The ladies seemed to be pleased as well, so I would say this re-make was a success! I also changed the pasta dough recipe, as Chef Bush’s didn’t seem to work as well as the one I made with Momma Marsha. Much easier to work with.
Swiss Chard Ravioli in Smoked Onion Tomato Sauce
Source: Adapted from Chef David Bush/St. Francis Winery
For the smoked onion tomato sauce:
1 onion, peeled and sliced into 1/4 inch rounds
2 quarts tomatoes, diced
For the pasta dough:
1 3/4 cup flour
1/4 tsp salt
For the pasta filling:
1 tbsp olive oil
3 cloves garlic, minced
1 bunch Swiss chard, chopped
1 egg, beaten
1/4 cup unseasoned breadcrumbs
1/4 tsp nutmeg
1 cup ricotta
1 cup mozzarella, shredded
1. Make the smoked onion tomato sauce.
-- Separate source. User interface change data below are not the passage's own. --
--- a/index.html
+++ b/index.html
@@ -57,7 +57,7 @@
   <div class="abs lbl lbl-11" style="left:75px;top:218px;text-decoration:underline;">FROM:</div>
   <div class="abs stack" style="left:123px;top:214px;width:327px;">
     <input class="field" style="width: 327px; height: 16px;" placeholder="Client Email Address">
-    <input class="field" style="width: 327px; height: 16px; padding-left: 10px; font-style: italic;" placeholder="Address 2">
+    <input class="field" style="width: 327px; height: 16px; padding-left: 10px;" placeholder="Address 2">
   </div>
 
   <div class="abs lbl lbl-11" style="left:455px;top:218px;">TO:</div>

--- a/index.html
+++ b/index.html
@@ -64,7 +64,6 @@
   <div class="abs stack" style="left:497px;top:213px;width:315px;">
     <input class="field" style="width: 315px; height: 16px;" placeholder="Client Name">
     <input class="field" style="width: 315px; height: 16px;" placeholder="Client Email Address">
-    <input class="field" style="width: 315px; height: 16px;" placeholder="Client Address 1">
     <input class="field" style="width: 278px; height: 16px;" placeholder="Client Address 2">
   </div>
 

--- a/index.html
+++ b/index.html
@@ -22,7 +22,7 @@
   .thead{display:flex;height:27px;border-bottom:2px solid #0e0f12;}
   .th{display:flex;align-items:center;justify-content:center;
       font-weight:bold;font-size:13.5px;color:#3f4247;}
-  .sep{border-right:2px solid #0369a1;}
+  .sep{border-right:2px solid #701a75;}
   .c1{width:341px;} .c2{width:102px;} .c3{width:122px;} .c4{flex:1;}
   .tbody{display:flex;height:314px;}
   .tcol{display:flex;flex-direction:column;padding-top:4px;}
Place onion slices in foil and lightly wrap. Smoke in electric smoker on low for about 4 hours. Preheat oven to 350. Transfer onions from smoker to oven and cook until onions are soft, about 1 hour. In a food processor, pulse onions until coarsely chopped.
2. In a medium saucepan, bring tomatoes to a simmer. Add smoked onions and season with salt to taste. Simmer for 15 minutes to incorporate the smoked flavor. Place tomato mixture in food processor and pulse to make a slightly chunky sauce.
3. Make the pasta dough. Mix all ingredients in a food processor. It’s important that the dough not come together, rather resemble coarse cornmeal. Turn mixture out onto work surface and knead a few times. Add a few drops of water if the dough seems too dry. Wrap tightly in plastic and refrigerate at least 30 minutes, or overnight.
4. Make filling for ravioli. In a large skillet, heat oil over medium heat. Add garlic, and cook until fragrant, about 1 minute. Add Swiss chard and cook until tender, about 5 minutes. Transfer chard to a mixing bowl and let cool. Add egg, breadcrumbs, salt, nutmeg, ricotta and mozzarella. Mix until all ingredients are incorporated. Set aside.
5. Separate dough into 4 portions. Using one portion, keeping the rest wrapped in plastic, knead and begin to roll out into sheets using a pasta roller. Place scoops of 1 tbsp filling on pasta sheets, leaving at least 2-3 inches (depending on how large your ravioli cutter is) and cover with second sheet of pasta. Press the dough firmly together around the filling, trying not to leave any air pockets. Cut individual ravioli with round cookie cutter or ravioli stamper. Repeat for remaining dough and filling.
6. Bring a large pot of salted water to a boil and add raviolis in batches, being sure not to crowd the pan. Boil for 3-4 minutes, remove and toss with smoked onion tomato sauce. Serve and garnish with parmesan cheese if desired.